Como não haveria componentes vivos no tecido artificial, ele também exigia menos cuidados. No caso de um transplante, ele não teria de ser constantemente nutrido com oxigênio e ainda duraria consideravelmente mais. Por enquanto, as estruturas feitas em laboratório podem durar várias semanas, quando feitas em água, e muitos dias, se montadas numa gotícula de óleo. O material fabricado também evitaria a rejeição ou o aparecimento de tumores que podem ocorrer em transplantes com pedaços de tecidos reais ou feitos de células-tronco, pois ele não tem código genético.
Maleável
A permeabilidade do tecido fabricado também revelou uma possibilidade até então inesperada pelos cientistas. “Descobrimos isso há algumas semanas, num caso em que fizemos um tecido em formato de flor. Ele se dobrou depois numa esfera oca, o que seria muito difícil de imprimir diretamente”, conta Villar. Isso ocorreu porque algumas gotículas tinham uma concentração maior de sal do que outras, o que fez com que a água migrasse e causasse a dobra expontânea. O efeito, de acordo com Gabriel, é parecido ao observado em músculos ou em espécies vegetais como a dioneia, planta carnívora que se fecha sobre uma presa.
Se dominada, a técnica pode facilitar a produção de tecidos em formatos que seriam muito complexos ou mesmo impossíveis para a impressora 3D. Outra vantagem do contorcionismo voluntário do tecido é a possibilidade de fabricar uma tira que mudaria de formato somente depois de inserida no organismo.
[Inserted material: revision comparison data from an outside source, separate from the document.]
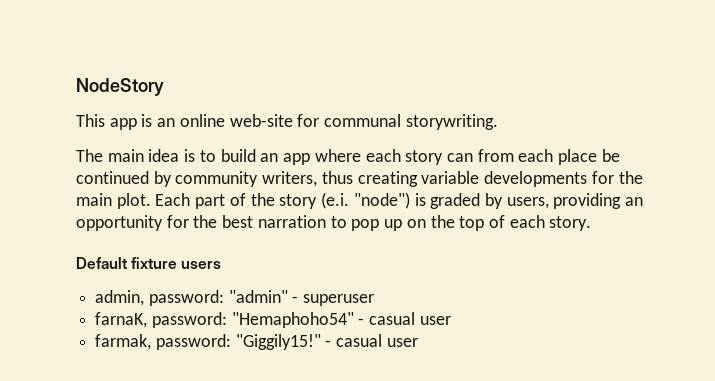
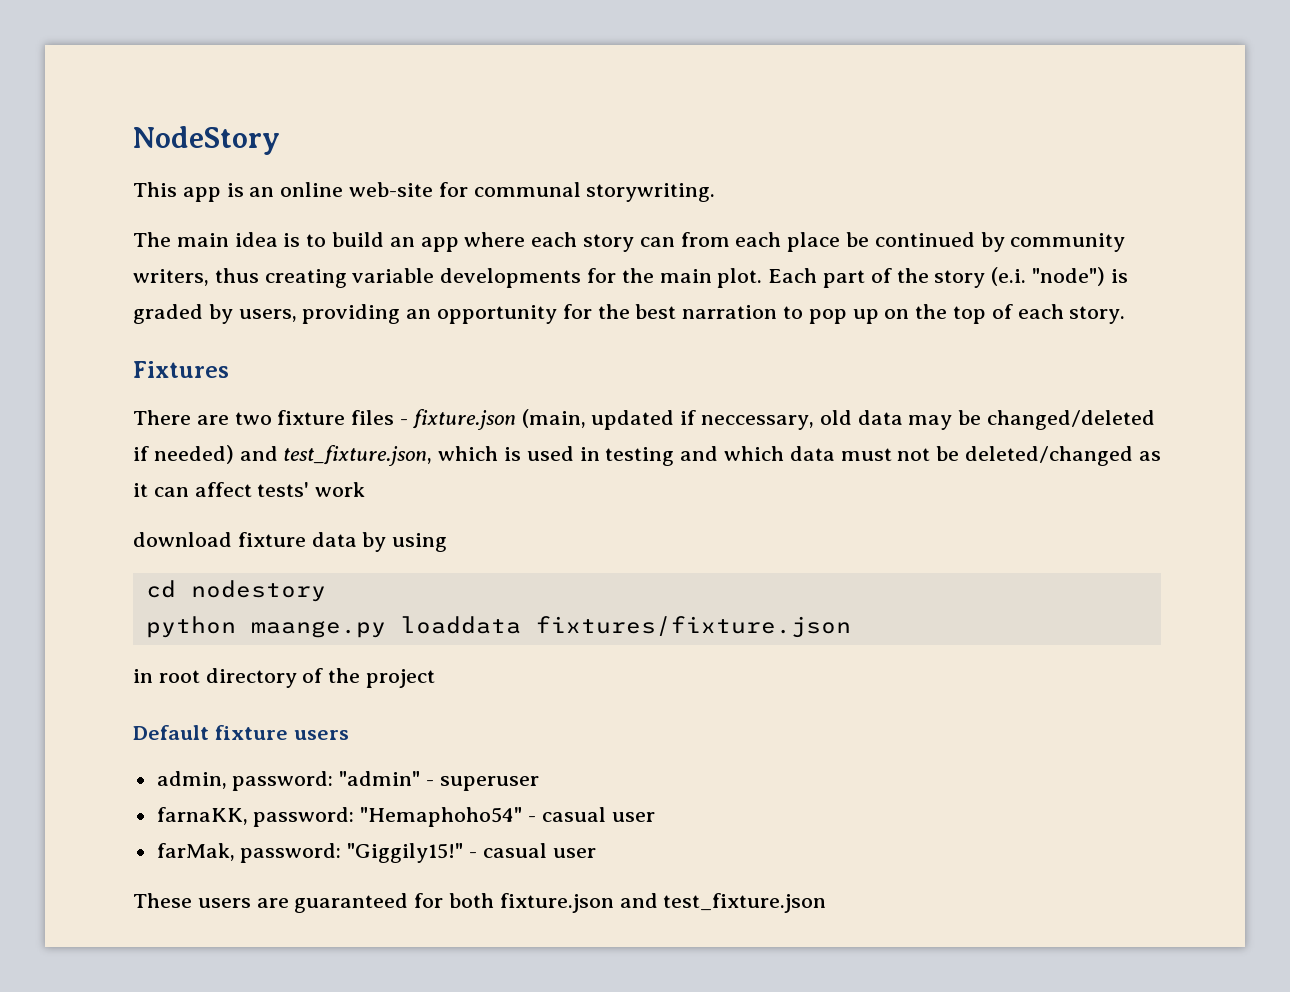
+ Fixtures
+ There are two fixture files - fixture.json (main, updated if neccessary, old data may be changed/deleted if needed) and test_fixture.json, which is used in testing and which data must not be deleted/changed as it can affect tests' work
+ download fixture data by using
+ cd nodestory
+ python maange.py loaddata fixtures/fixture.json
+ in root directory of the project
- farnaK, password: "Hemaphoho54" - casual user
+ farnaKK, password: "Hemaphoho54" - casual user
- farmak, password: "Giggily15!"
+ farMak, password: "Giggily15!"
+ These users are guaranteed for both fixture.json and test_fixture.json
Se uma tira, por exemplo, formasse um círculo, o encontro das duas partes poderia induzir uma reação química com um tempo calculado.
A pesquisa teve início em 2007, e os autores ainda não têm previsão de quanto tempo será necessário para que o primeiro fragmento de tecido seja impresso e anexado a um órgão vivo. Segundo eles, ainda é necessário adicionar novos ingredientes à mistura aquosa, como proteínas, para se conseguir uma estrutura complexa que se comporte como um tecido nervoso. Outro objetivo do grupo é dominar a impressão para acelerar o processo com o depósito simultâneo de diversas gotas d’água de uma só vez ao tecido artificial. Antes de ser usada em próteses orgânicas, a técnica pode resultar também em uma forma inteligente de administração de medicamentos.
Sob medida
A impressão 3D já é usada para a fabricação de próteses há alguns anos, mas o material usado pode substituir apenas ossos ou cartilagem e ainda não é capaz de se comunicar com o corpo como o tecido feito no Reino Unido. O paciente passa por um tipo de escâner que faz um mapa virtual da parte do corpo a receber a prótese. Depois, o formato serve como base para o projeto virtual, que determina onde o material será depositado pela impressora.
“A impressora não costuma fazer a prótese, mas um molde de um modelo 3D. Em cima desse molde inverso é que a substância é colocada para fazer o objeto”, explica Luciano Silva, professor do Grupo de Pesquisa em Visão Computacional, Computação Gráfica e Processamento de Imagens (Imago), da Universidade Federal do Paraná (UFPR). O método é muito mais preciso que a modelagem da forma direta no corpo do paciente, com materiais como gesso. No computador, é possível adaptar o projeto para as necessidades da pessoa que vai receber a prótese e criar um produto final muito mais detalhado. “Hoje, o grande desafio é fazer a parte da robótica conversar com o organismo vivo. A produção de capilares em laboratório faria essa ligação nervosa.”
Silva acredita que, no futuro, seja possível manter um modelo escaneado do corpo e do interior de cada paciente, como o registro de arcada dentária que os dentistas já fazem hoje. O molde do órgão obtido por meio de uma ultrassonografia serviria como molde para a criação de um novo tecido impresso diretamente no consultório médico. “Mas como se trata de pesquisa, isso ainda é um ensaio experimental. Até virar uma orelha sintética feita com esse tipo de impressão ou até mesmo um órgão, ainda há muito para avançar”, ressalta o especialista.